Data for review ::
^^^^^^^^^^^^^^^^
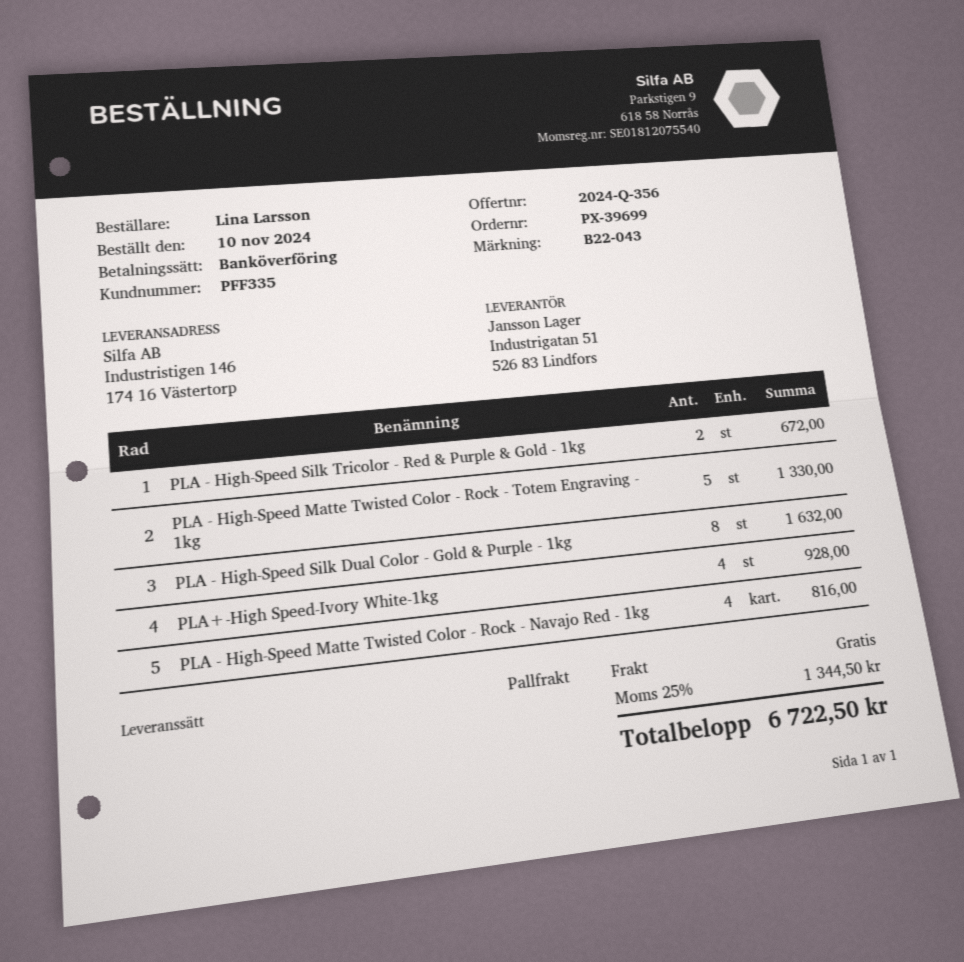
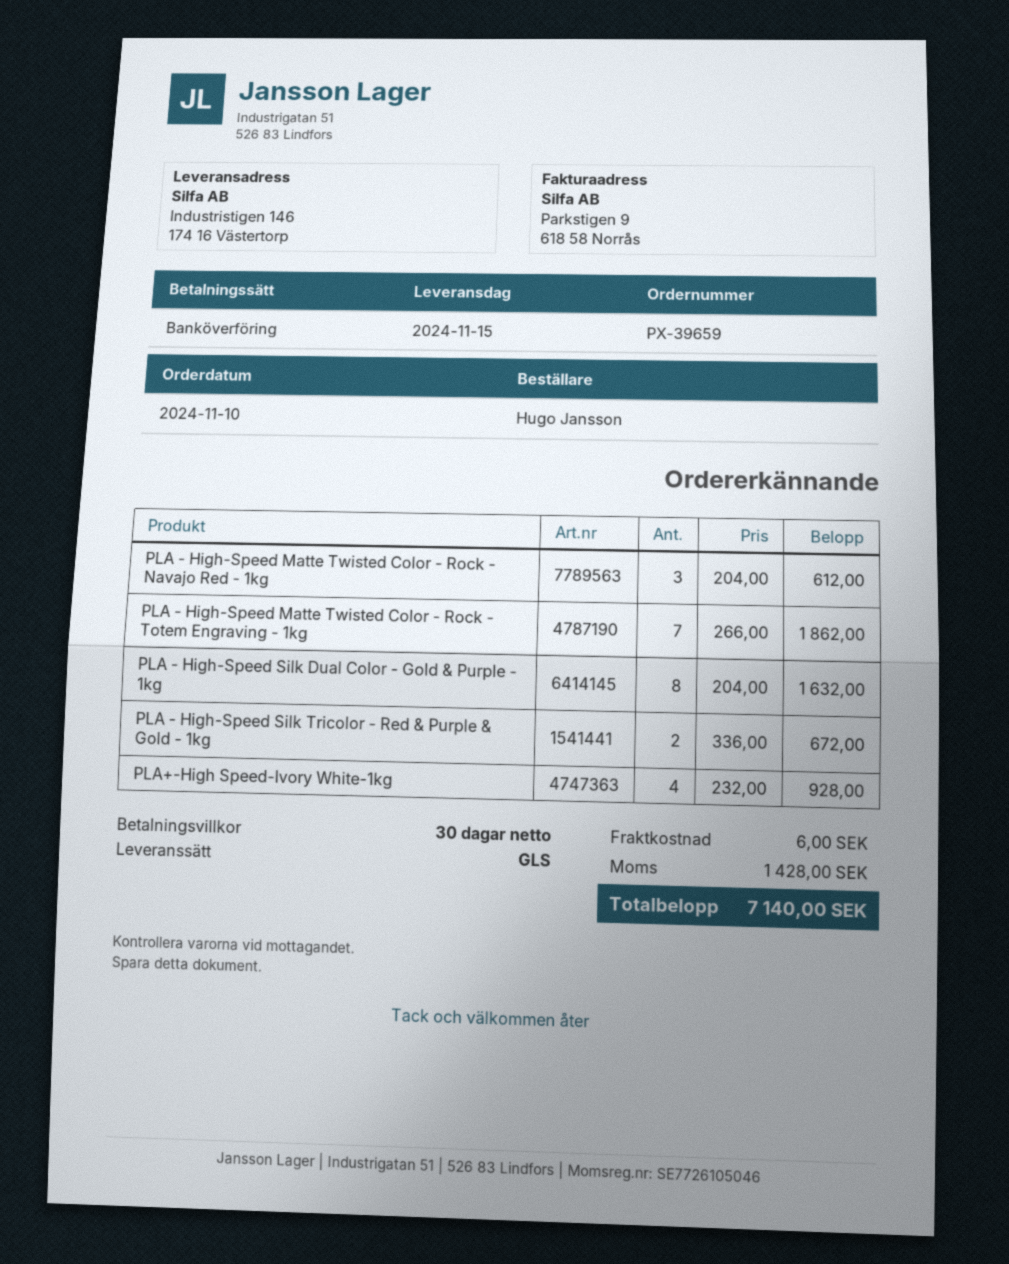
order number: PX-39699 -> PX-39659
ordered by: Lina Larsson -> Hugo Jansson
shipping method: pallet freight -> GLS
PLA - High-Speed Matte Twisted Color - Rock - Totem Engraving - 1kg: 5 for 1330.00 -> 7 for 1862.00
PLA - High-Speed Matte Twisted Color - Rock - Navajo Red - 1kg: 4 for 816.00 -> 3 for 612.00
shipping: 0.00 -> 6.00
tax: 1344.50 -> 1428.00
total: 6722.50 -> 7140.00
^^^^^^^^^^^^^^^^
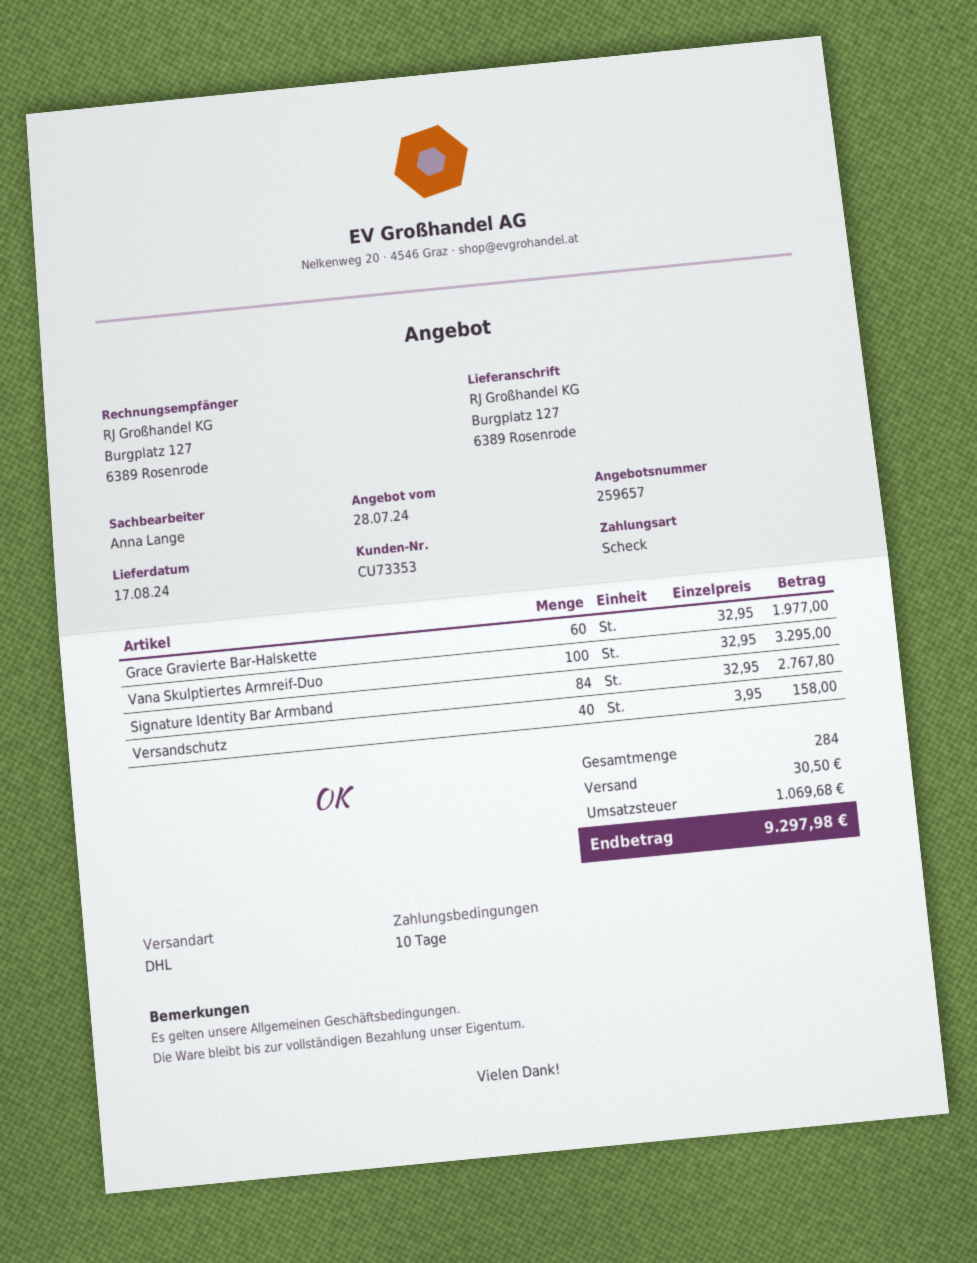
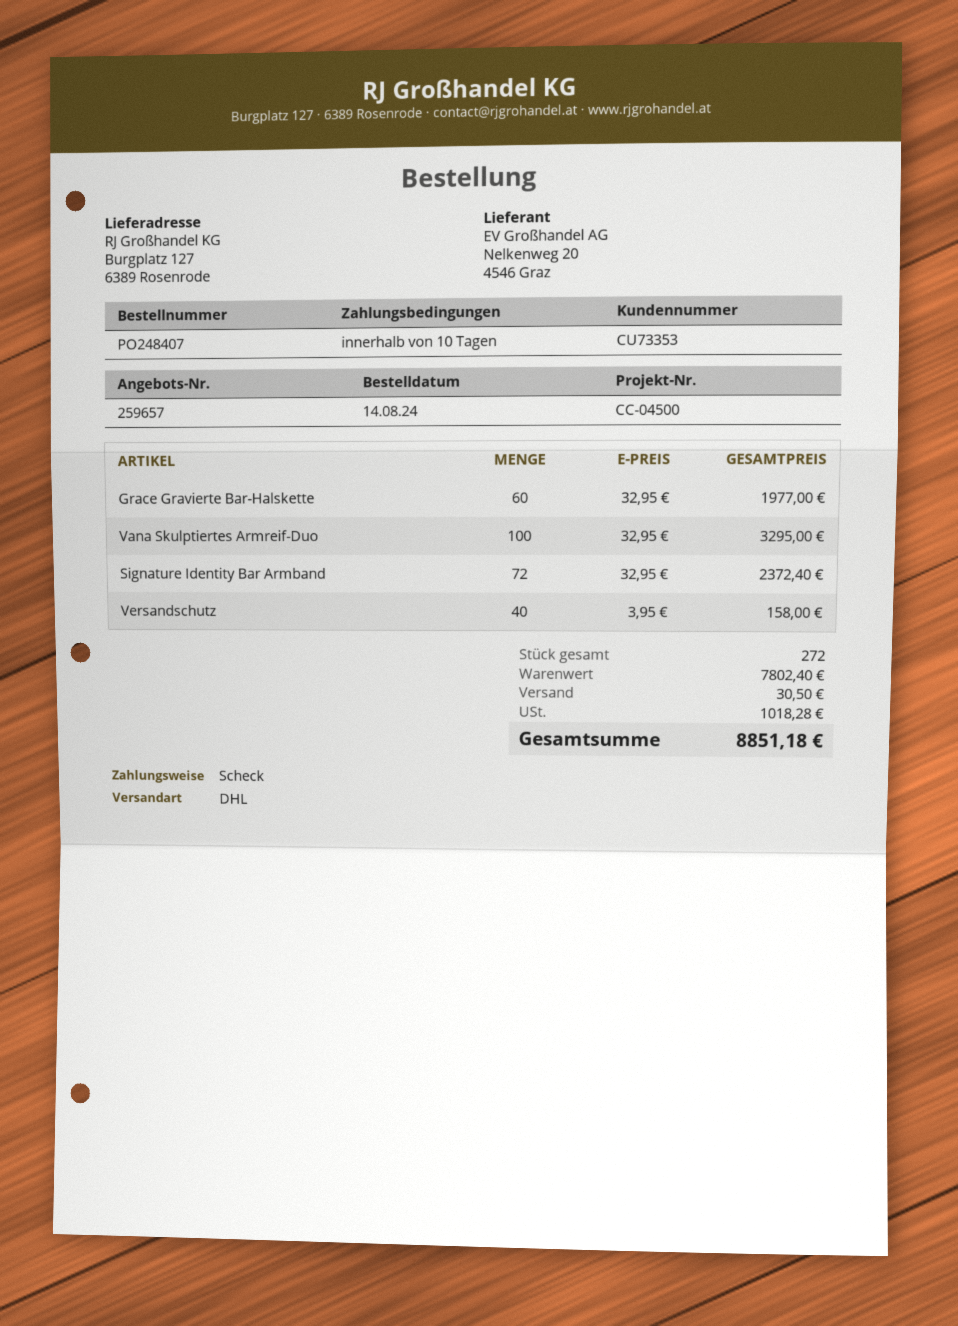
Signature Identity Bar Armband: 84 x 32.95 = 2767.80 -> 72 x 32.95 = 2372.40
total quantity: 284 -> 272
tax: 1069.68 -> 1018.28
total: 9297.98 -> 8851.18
^^^^^^^^^^^^^^^^
Task goal ::
There is a line with "PLA - High-Speed Matte Twisted Color - Rock - Totem" and a line with "total: 6722.50 -> 7140.00" above. Copy exactly those two lines and all lines between them, with nothing else.

Exercise solution ::
PLA - High-Speed Matte Twisted Color - Rock - Totem Engraving - 1kg: 5 for 1330.00 -> 7 for 1862.00
PLA - High-Speed Matte Twisted Color - Rock - Navajo Red - 1kg: 4 for 816.00 -> 3 for 612.00
shipping: 0.00 -> 6.00
tax: 1344.50 -> 1428.00
total: 6722.50 -> 7140.00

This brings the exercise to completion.